- **SUPPLIED DATA**
******************************

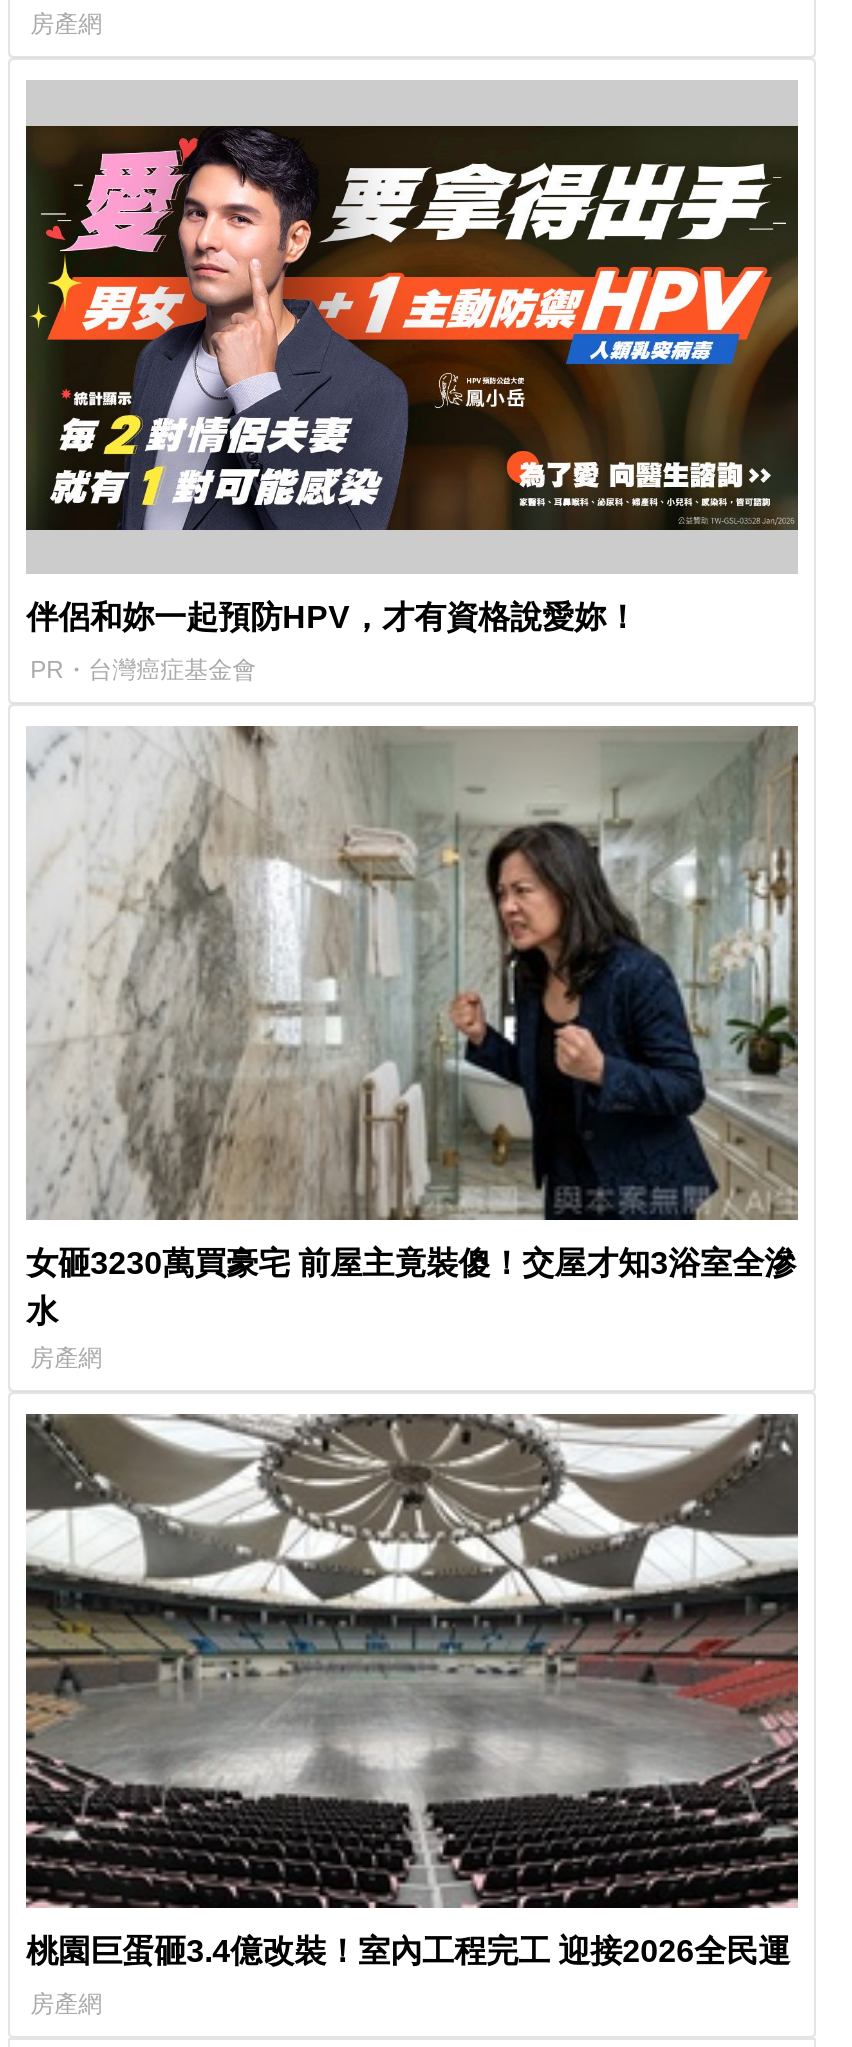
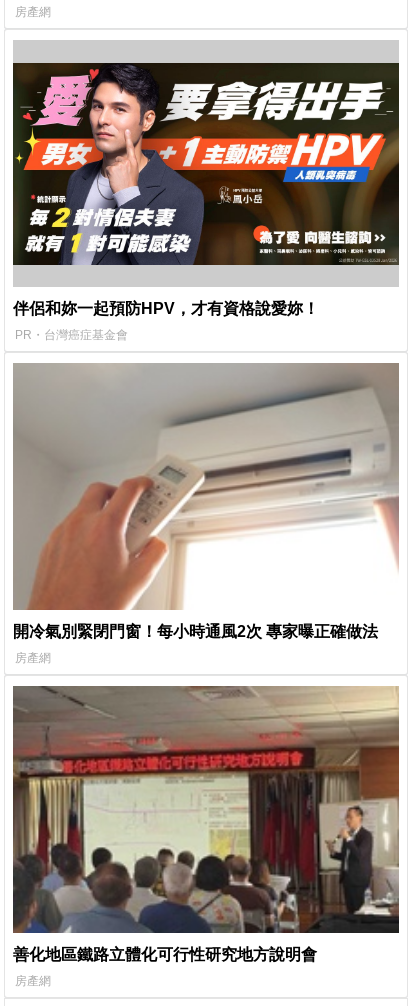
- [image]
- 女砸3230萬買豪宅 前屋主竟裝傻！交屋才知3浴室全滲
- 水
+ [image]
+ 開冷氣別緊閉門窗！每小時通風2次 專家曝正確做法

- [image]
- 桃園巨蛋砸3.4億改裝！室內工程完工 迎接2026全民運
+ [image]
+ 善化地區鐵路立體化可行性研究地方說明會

******************************

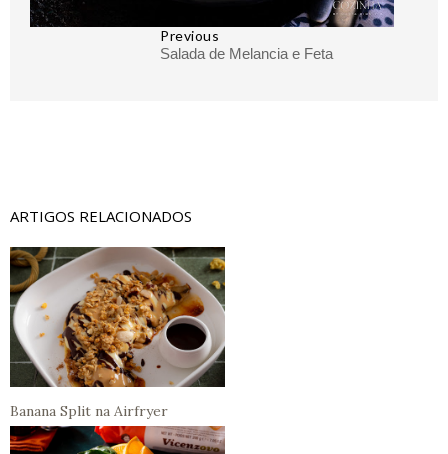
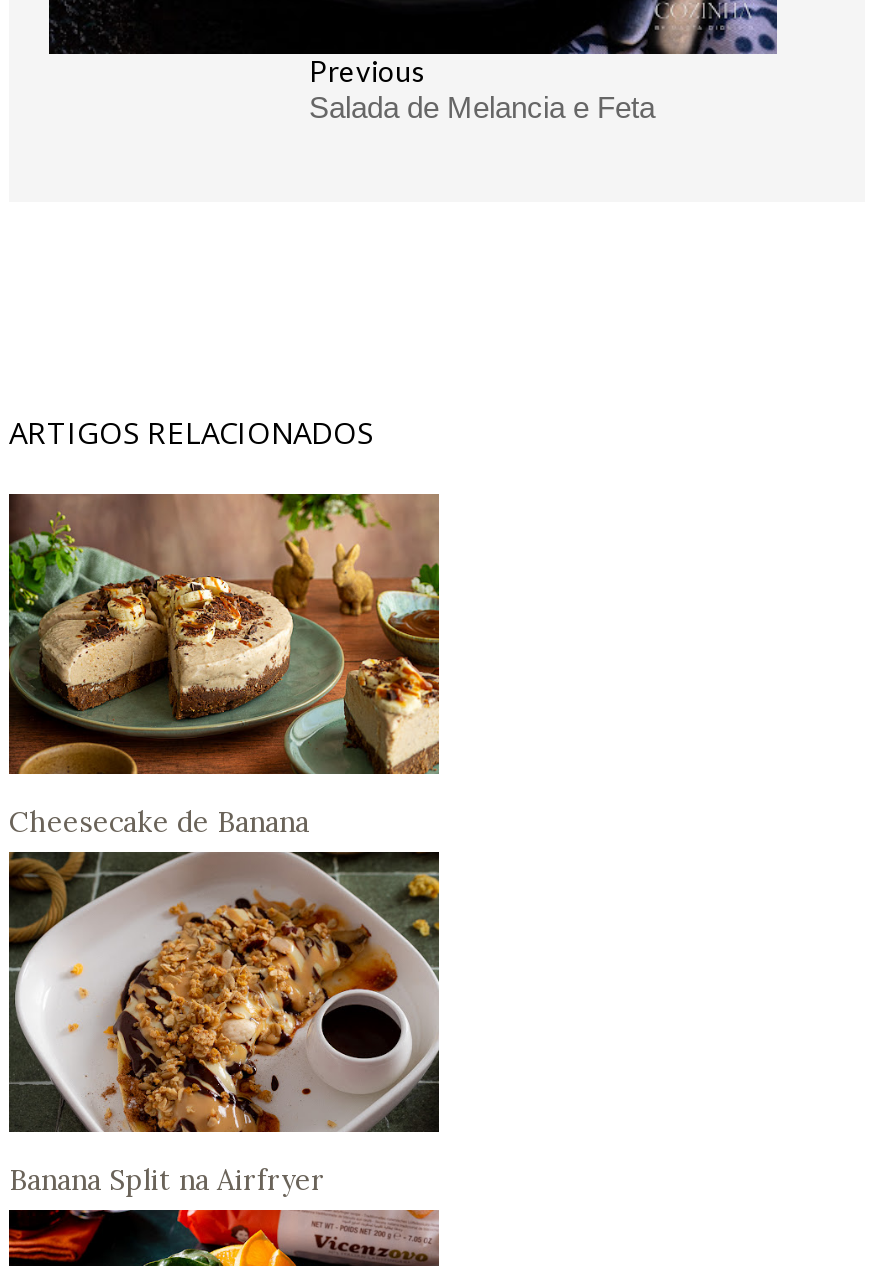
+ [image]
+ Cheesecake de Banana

******************************

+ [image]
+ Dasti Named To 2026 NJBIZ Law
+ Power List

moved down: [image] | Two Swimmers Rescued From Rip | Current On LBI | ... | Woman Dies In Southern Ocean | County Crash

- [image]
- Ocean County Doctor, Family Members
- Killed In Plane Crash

******************************

The response must hold only the lines above from the line with "- Ocean County Doctor, Family Members" through the line with "- Killed In Plane Crash", each copied exactly, both ends kept.

- **EXPECTED OUTPUT**
- Ocean County Doctor, Family Members
- Killed In Plane Crash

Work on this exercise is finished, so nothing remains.